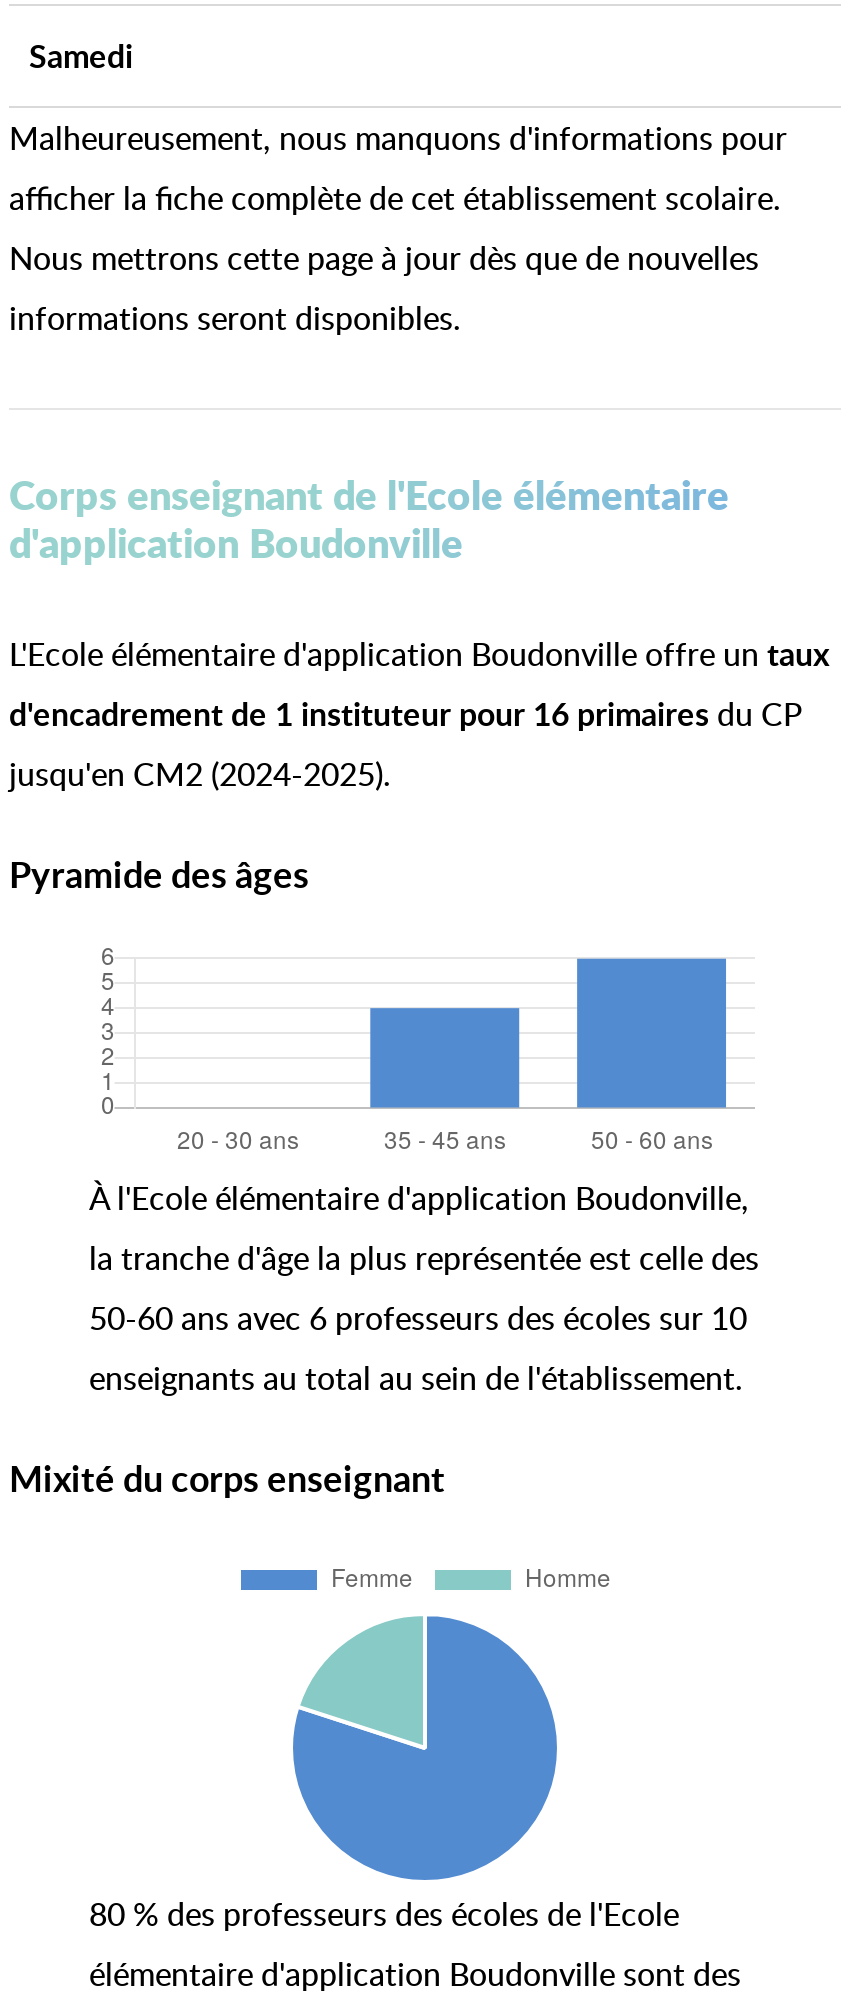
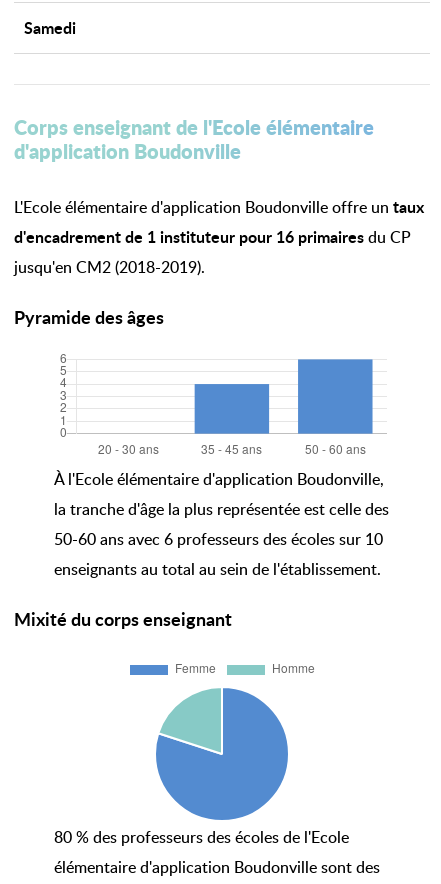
- Malheureusement, nous manquons d'informations pour
- afficher la fiche complète de cet établissement scolaire.
- Nous mettrons cette page à jour dès que de nouvelles
- informations seront disponibles.

- jusqu'en CM2 (2024-2025).
+ jusqu'en CM2 (2018-2019).
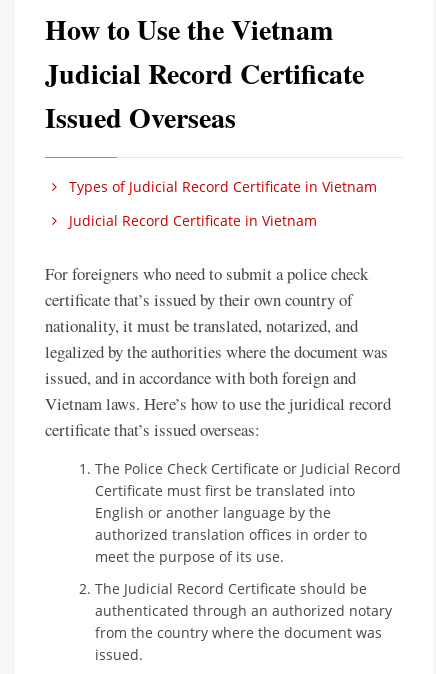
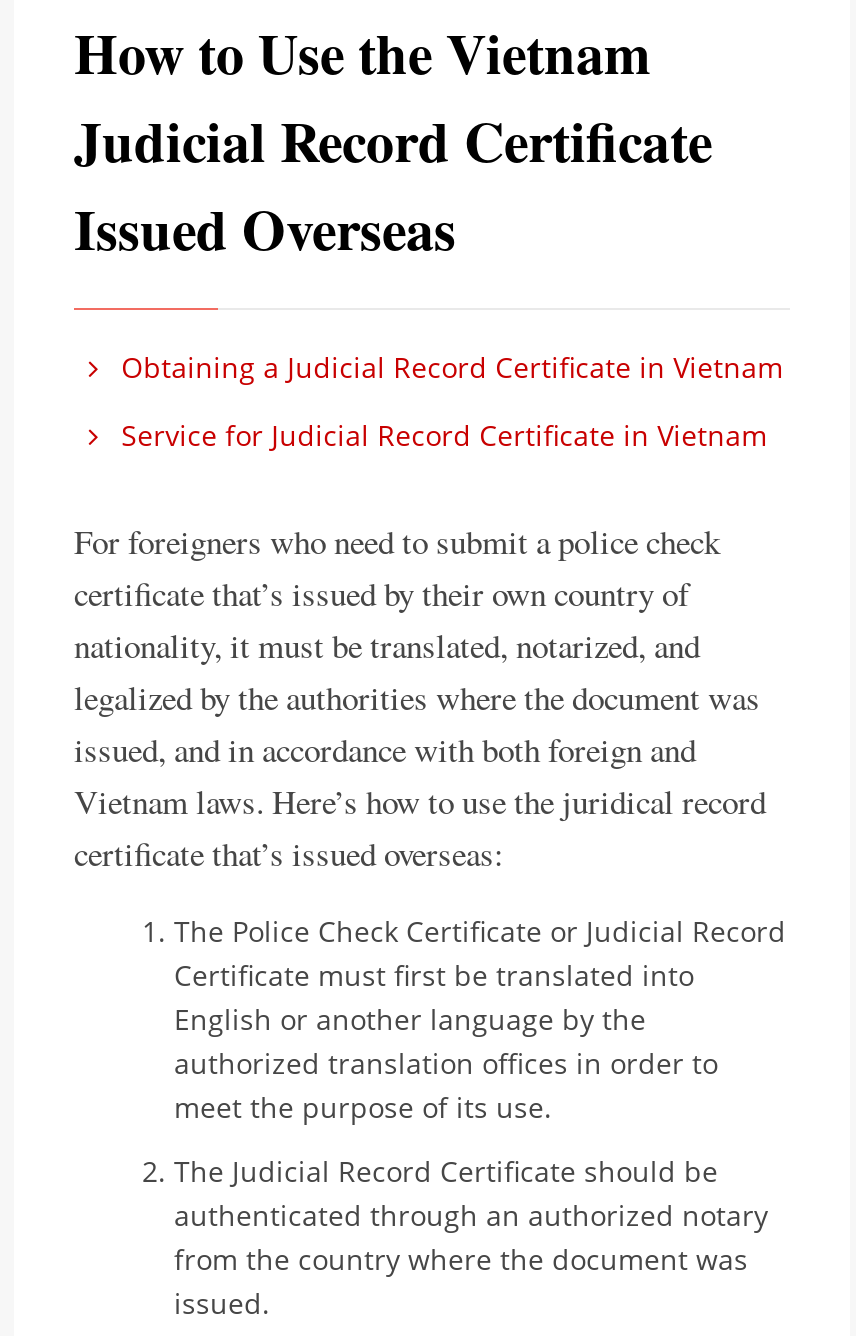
- Types of Judicial Record Certificate in Vietnam
+ Obtaining a Judicial Record Certificate in Vietnam

- Judicial Record Certificate in Vietnam
+ Service for Judicial Record Certificate in Vietnam
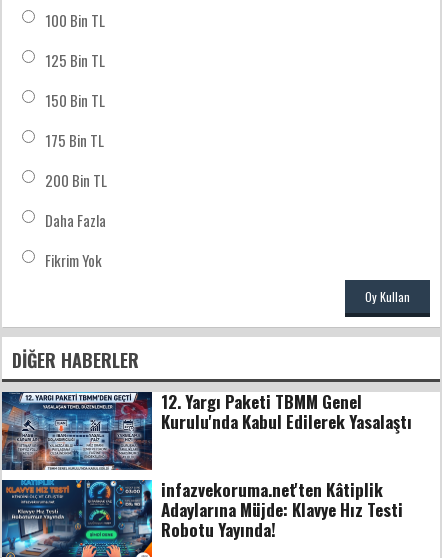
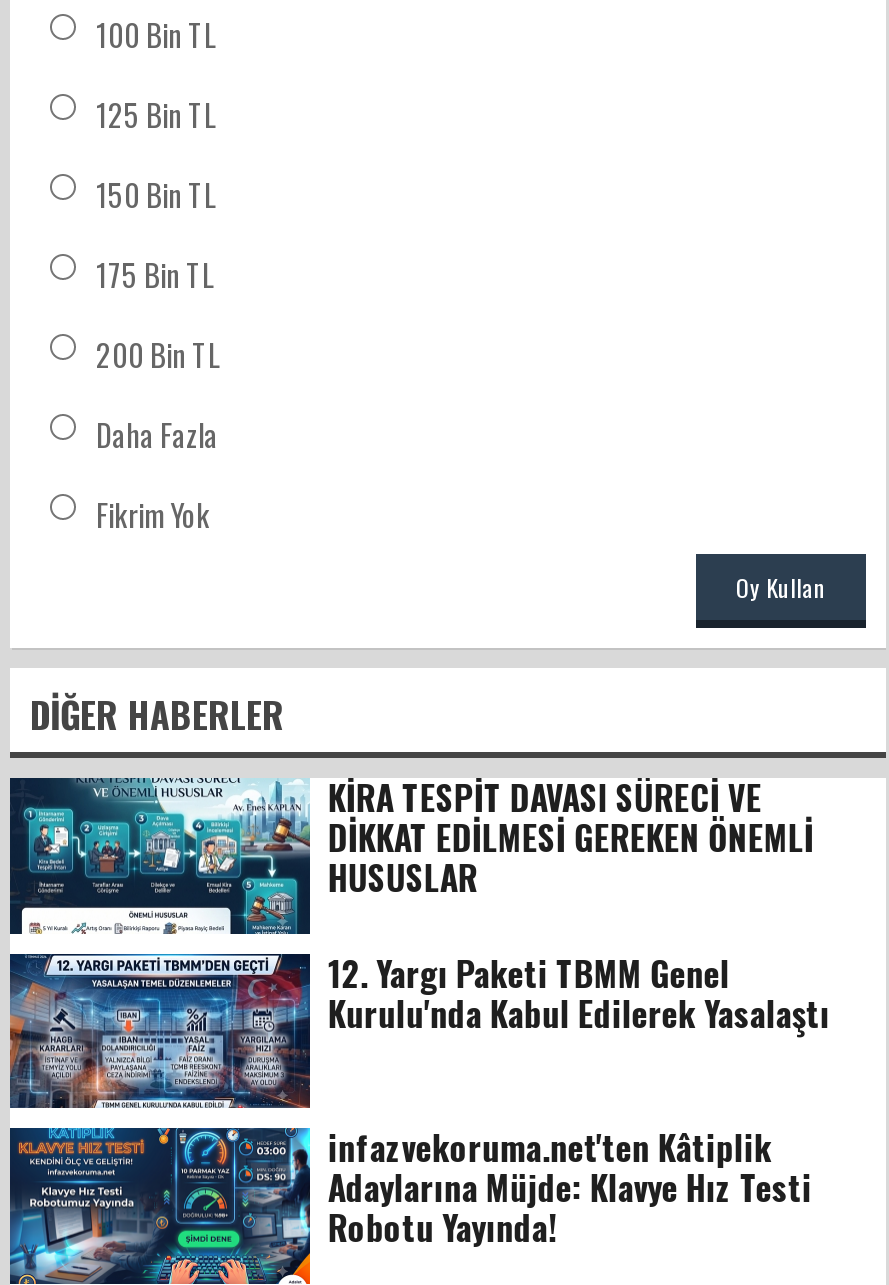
+ [image]
+ KİRA TESPİT DAVASI SÜRECİ VE
+ DİKKAT EDİLMESİ GEREKEN ÖNEMLİ
+ HUSUSLAR
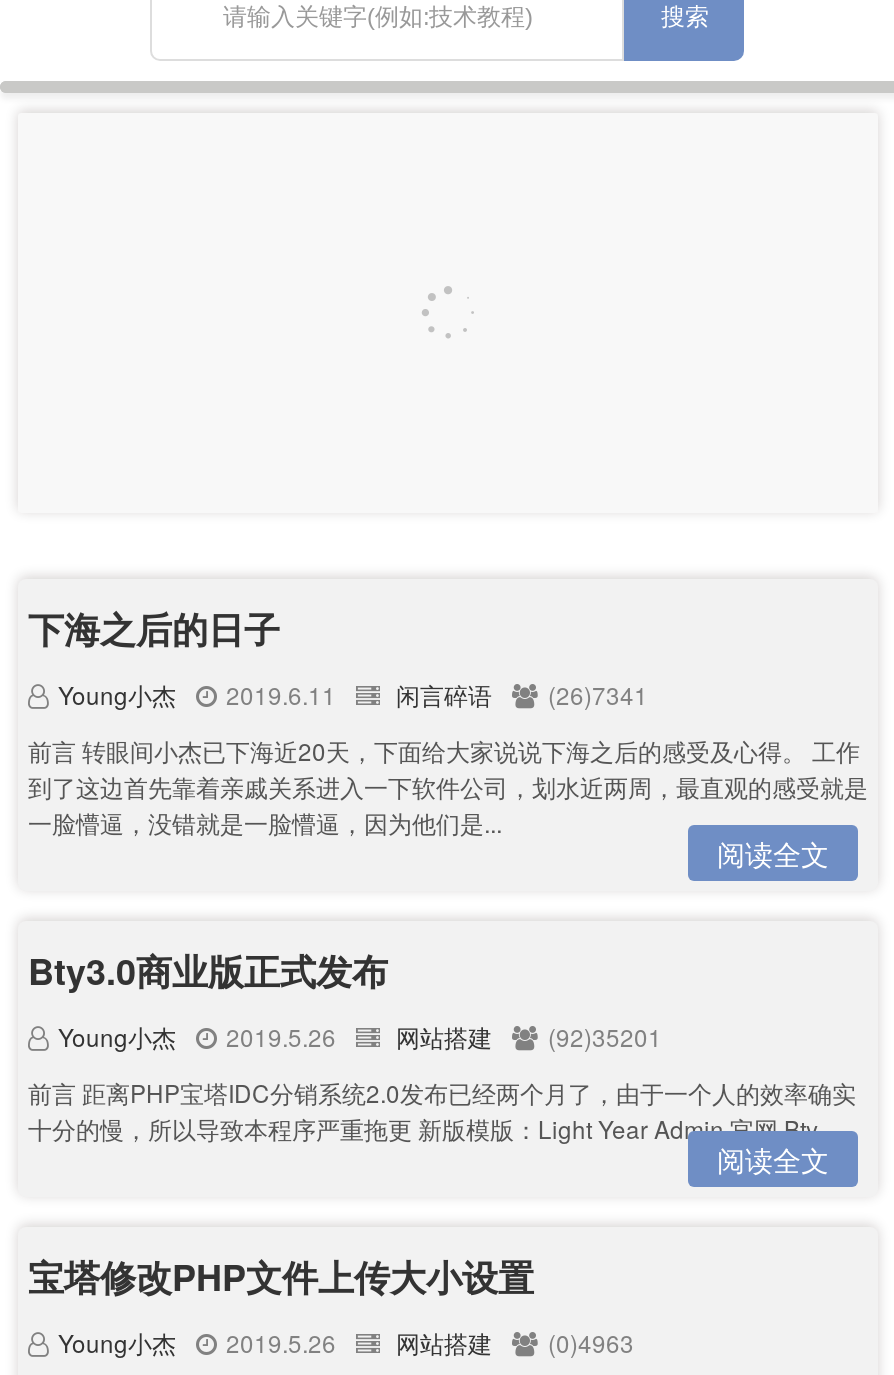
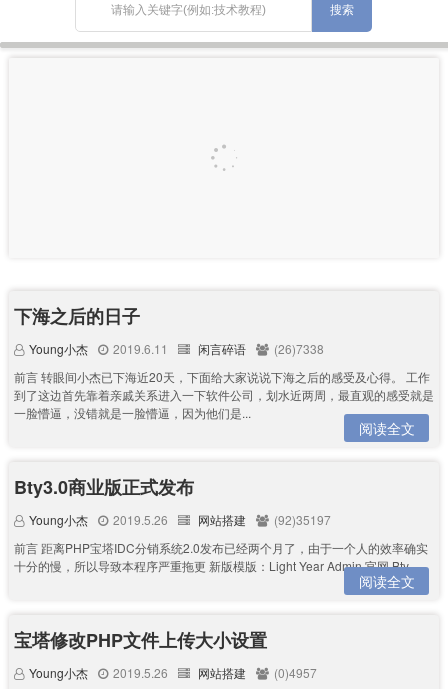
- Young小杰 2019.6.11 闲言碎语 (26)7341
+ Young小杰 2019.6.11 闲言碎语 (26)7338

- Young小杰 2019.5.26 网站搭建 (92)35201
+ Young小杰 2019.5.26 网站搭建 (92)35197

- Young小杰 2019.5.26 网站搭建 (0)4963
+ Young小杰 2019.5.26 网站搭建 (0)4957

PROBLEM TO SOLVE:
In the material above, show every line where the word "Young小杰" turns up.

RESULT OF THIS TASK:
- Young小杰 2019.6.11 闲言碎语 (26)7341
+ Young小杰 2019.6.11 闲言碎语 (26)7338
- Young小杰 2019.5.26 网站搭建 (92)35201
+ Young小杰 2019.5.26 网站搭建 (92)35197
- Young小杰 2019.5.26 网站搭建 (0)4963
+ Young小杰 2019.5.26 网站搭建 (0)4957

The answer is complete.